THE BLOG
05/19/2010 05:12 am ET | Updated May 25, 2011

Ultra Violet: The Paris Hilton of the '60s - On Fame and Mortality

"I would like to be famous for 16 minutes" and so in a new film called Ultra Violet for Sixteen Minutes we actually witness the extra minute of fame due to Andy Warhol's cohort Ultra Violet -(nee Isabelle Colin-Dufresne) now in her 70's - as she stares into the camera for her 15+ star turn. Take a look:

http://www.kickstarter.com/projects/299661925/ultra-violet-for-sixteen-minutes

This independent short film by David Henry Gerson began its film festival circuit last week in Washington DC and presents Ultra Violet - former Warhol "superstar", mistress and cohort of Salvador Dali, noteworthy artist in her own right, and now an elderly French woman living in New York City as she presents herself for yet another screen test and reflects on her life, fame, art, religion and Martin Luther King.
A beautiful portrait of a woman being as honest as she can about a life complicated by the spotlights.
"Fame is a pre-taste of immortality" she says at the start, and then perhaps indicts herself as well as others when she adds, "People who are famous go down in history and are remembered...people are hypnotized by fame, they want fame so they hook on to people who are famous." The art of her life and this film however, comes when she says, "My speciality is to move on."
"In terms of fame, she was to her generation something like what Paris Hilton is to mine," says filmmaker Gerson, "the It Girl that everyone knew about but who everyone knew little of. Warhol and the factory were masters of creating one's own celerity. You could create your own press for coolness."
He adds, however, "Will people know about Paris Hilton in 20 or 50 years? Probably not. Because what talent does her fame stand on? Warhol's obsession with fame celebrated an empty aspect of our society. What is fame worth for the duration of a human life?"

Key in the film is a near death experience in 1973 when Ultra Violet thinks she clinically died due to the chemical excesses of the sixties ("I never slept in 1968") that jump-started a sense of mortality and a desire to seek another path.

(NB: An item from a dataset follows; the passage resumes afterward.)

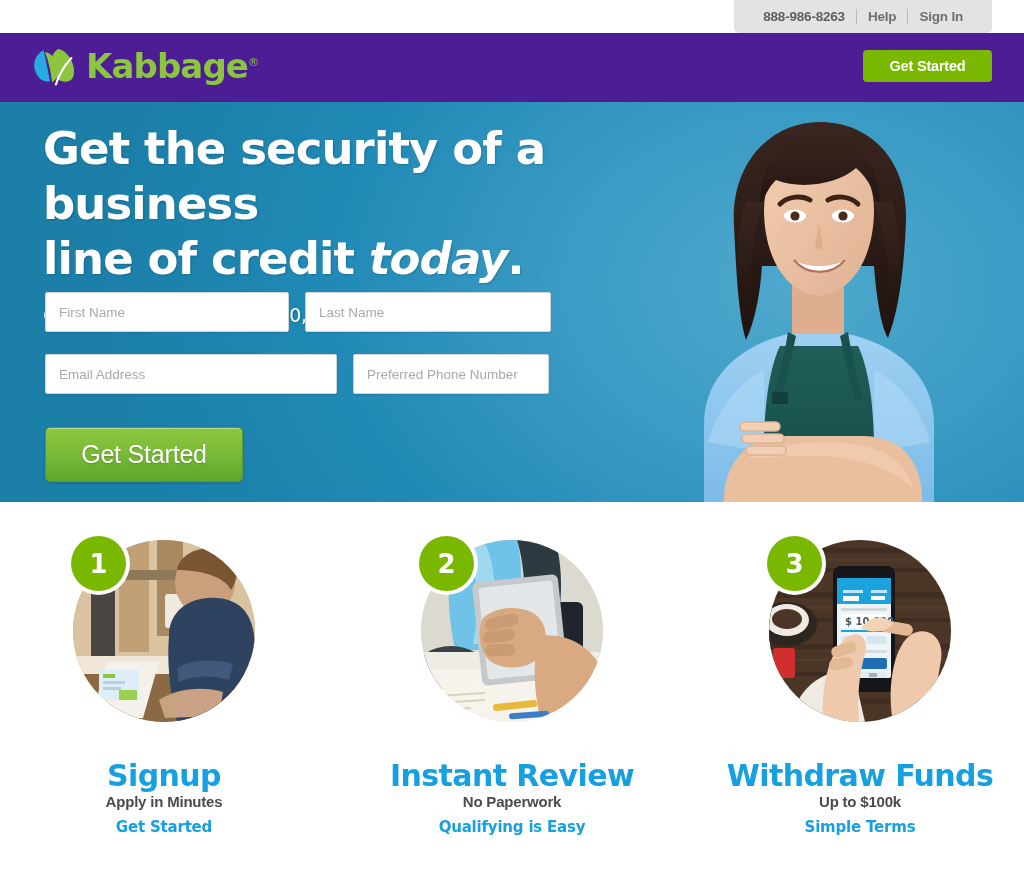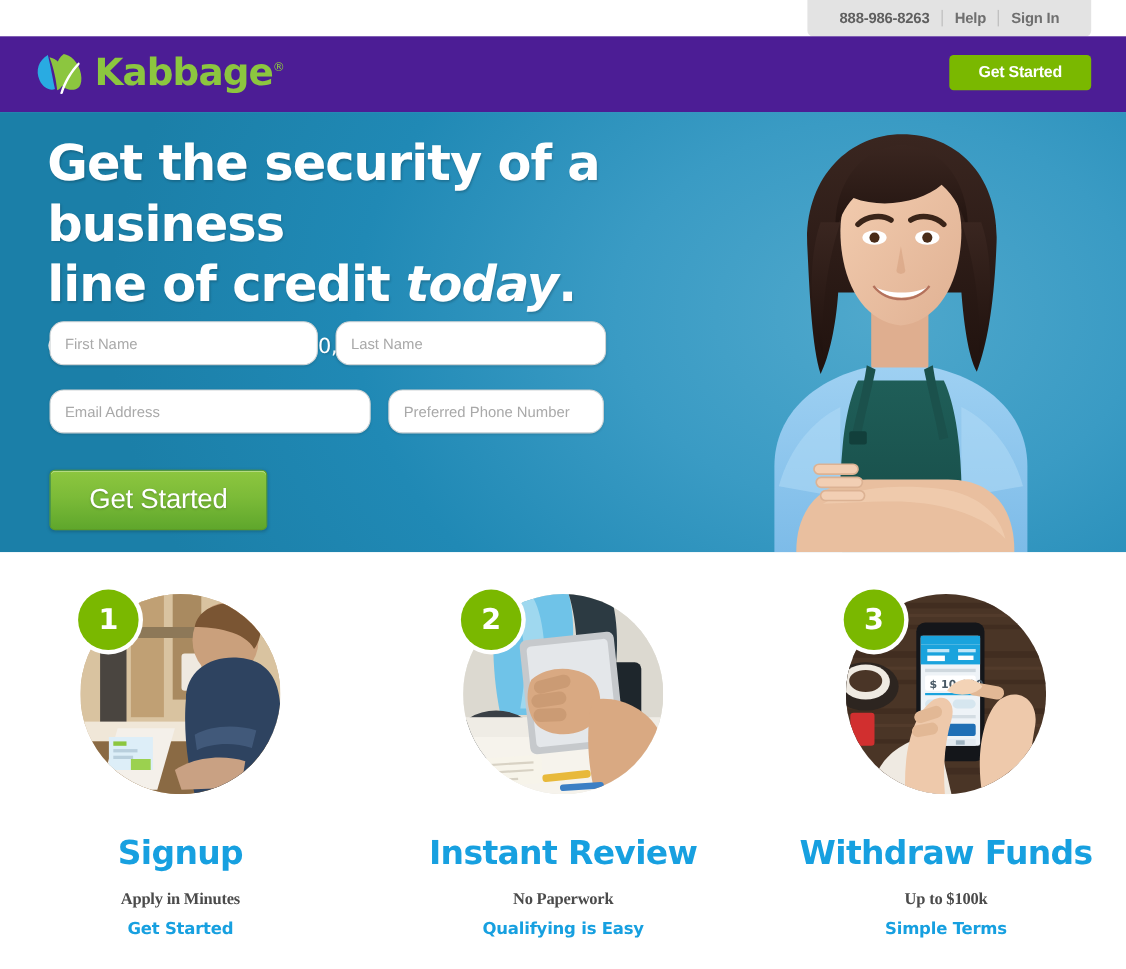"First Name" .field { border-radius: 13px -> 2px }
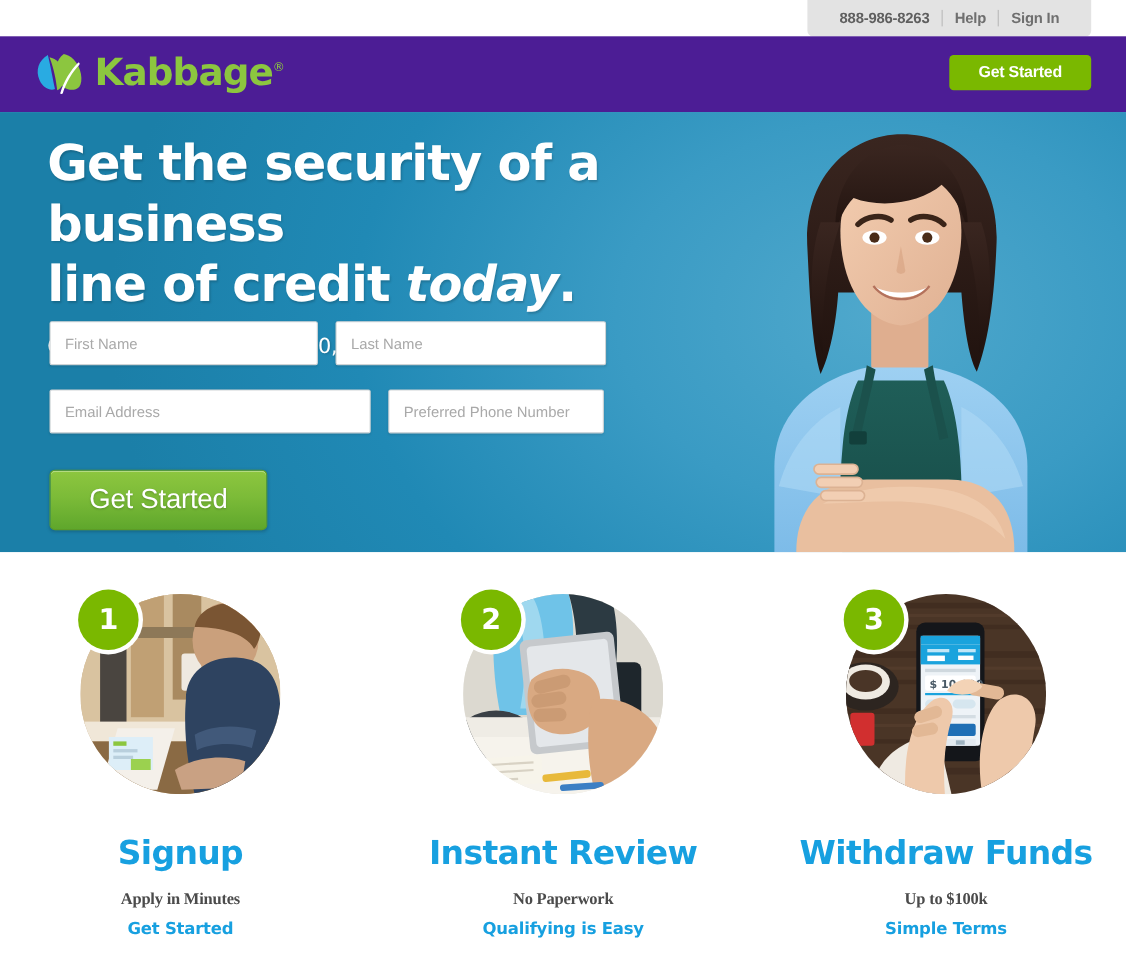"Apply in Minutes" .step-desc { font-family: Liberation Serif, serif -> Liberation Sans, sans-serif; margin-top: 17px -> none }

"I was existing and having fun and being hedonistic," she says, "later on you question your mortality...we can be forgiven." The experience brought on a newly embraced faith and spirituality.

Posed in front of a vivid Warhol painting of an orange flower, she fashions an old lavender bustier into a more age-appropriate hair ornament and admits, "My life has not been what it should have been...I am myself totally recycled."
While she seems to have no regrets about her time with Dali and Warhol she has her own take on them now, so many years later. "Dali called himself divine and it was well-deserved...but Dali made a mockery of God, he once said 'God is about the size of my little cane' and how funny is that, how would he know?"
And Warhol. "Happy? He was never happy...happiness doesn't apply to a genius." She adds that when he went into the hospital in 1982 he asked at the front desk if there were any other famous people checked in at the time. "It was all he cared for, he was reassured he was the most famous person there and he died three days later. How pathetic is that?"
Filmmaker Gerson is also an actor and admits, "It's hard not to be intrigued by fame...but one of Ultra Violet's bits of wisdom here is that fame and success should only be the bi-product of hard work and talent, and not the goal. This is where I think Warhol really and profoundly contributed to messing up our society."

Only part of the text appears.